Records excerpted from a collection:
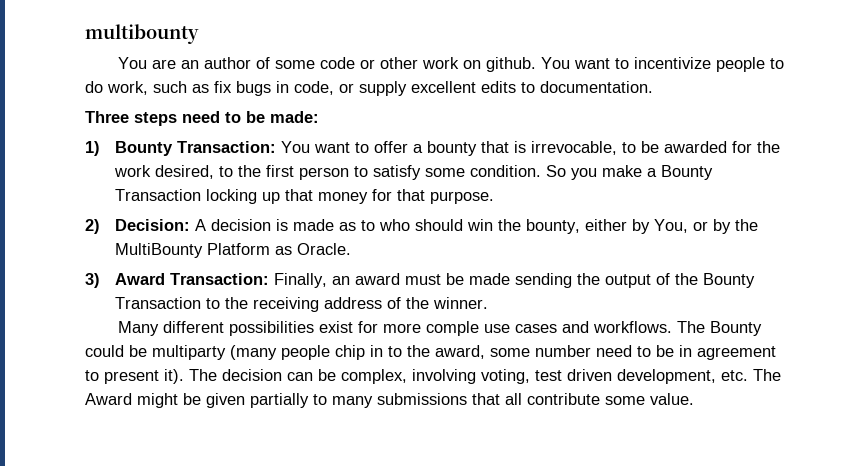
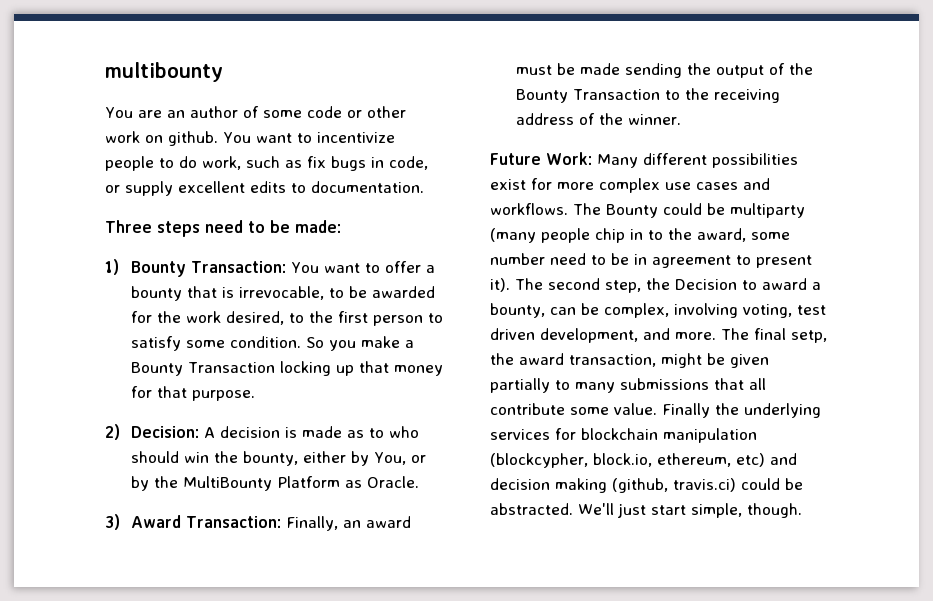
(488, 303) none -> [490,152,592,165] Future Work:
[425,321,479,336] comple -> [599,178,660,193] complex
[222,369,282,381] decision -> [548,278,821,293] [490,303,545,318] second step, the Decision to award a bounty,
[721,369,781,381] [85,393,132,405] etc. The Award -> [643,328,827,343] [490,353,656,367] and more. The final setp, the award transaction,
(694, 399) none -> [662,403,821,418] [490,428,757,443] [490,453,797,468] [490,478,803,493] [490,503,802,518] Finally the underlying services for blockchain manipulation (blockcypher, block.io, ethereum, etc) and decision making (github, travis.ci) could be abstracted. We'll just start simple, though.

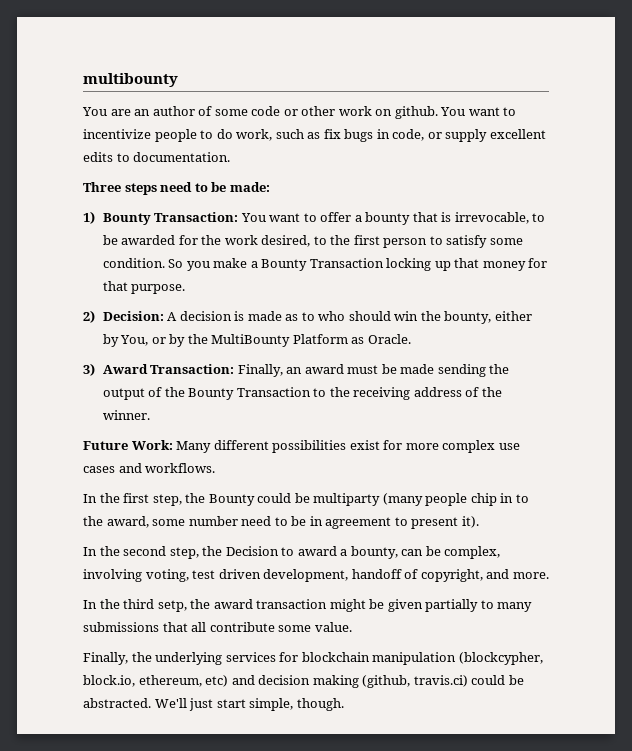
[573,203,601,215] The -> [83,493,206,506] // In the first step, the
[515,278,543,290] The -> [83,546,120,556] // In the
(638, 335) none -> [351,569,483,582] handoff of copyright,
[721,328,786,340] The final -> [83,599,155,609] // In the third
[569,354,656,367] transaction, -> [256,599,328,609] transaction
[662,403,710,418] Finally -> [83,652,128,665] // Finally,

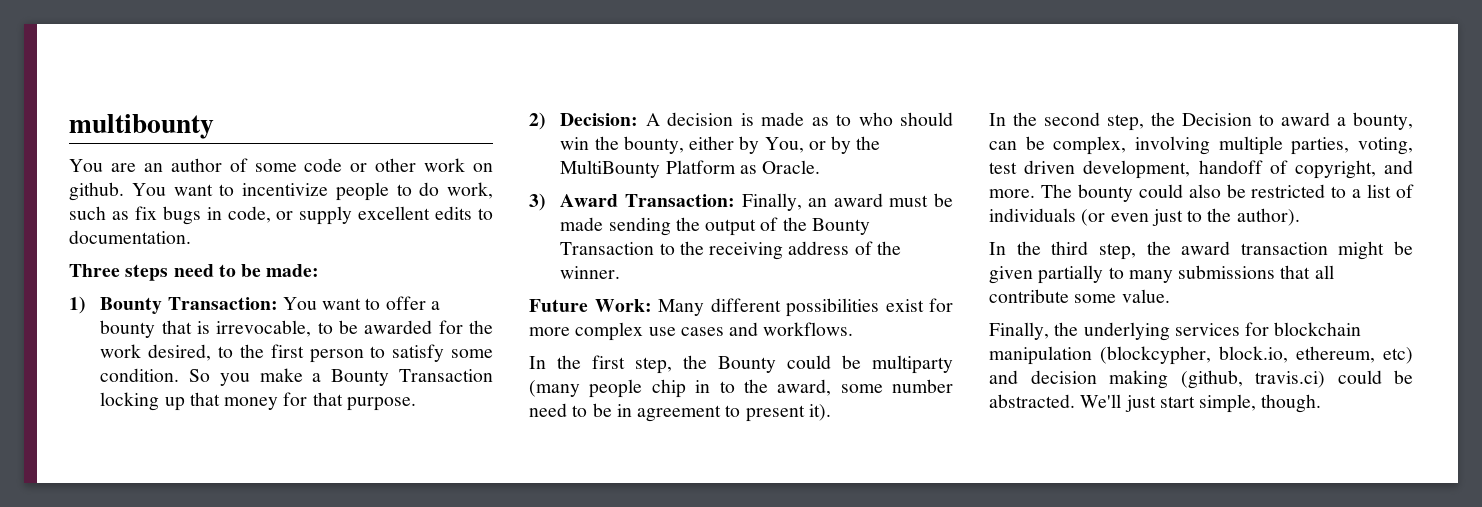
(142, 575) none -> [1218,136,1350,155] multiple parties,
(549, 575) none -> [1040,184,1414,202] [989,208,1300,226] The bounty could also be restricted to a list of individuals (or even just to the author).
[157,600,187,612] setp, -> [1098,243,1136,260] step,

ABOUT THIS EXERCISE:
Copy each line of the records above exactly as written. Do not carry over any picture.

FINISHED TASK:
(488, 303) none -> [490,152,592,165] Future Work:
[425,321,479,336] comple -> [599,178,660,193] complex
[222,369,282,381] decision -> [548,278,821,293] [490,303,545,318] second step, the Decision to award a bounty,
[721,369,781,381] [85,393,132,405] etc. The Award -> [643,328,827,343] [490,353,656,367] and more. The final setp, the award transaction,
(694, 399) none -> [662,403,821,418] [490,428,757,443] [490,453,797,468] [490,478,803,493] [490,503,802,518] Finally the underlying services for blockchain manipulation (blockcypher, block.io, ethereum, etc) and decision making (github, travis.ci) could be abstracted. We'll just start simple, though.

[573,203,601,215] The -> [83,493,206,506] // In the first step, the
[515,278,543,290] The -> [83,546,120,556] // In the
(638, 335) none -> [351,569,483,582] handoff of copyright,
[721,328,786,340] The final -> [83,599,155,609] // In the third
[569,354,656,367] transaction, -> [256,599,328,609] transaction
[662,403,710,418] Finally -> [83,652,128,665] // Finally,

(142, 575) none -> [1218,136,1350,155] multiple parties,
(549, 575) none -> [1040,184,1414,202] [989,208,1300,226] The bounty could also be restricted to a list of individuals (or even just to the author).
[157,600,187,612] setp, -> [1098,243,1136,260] step,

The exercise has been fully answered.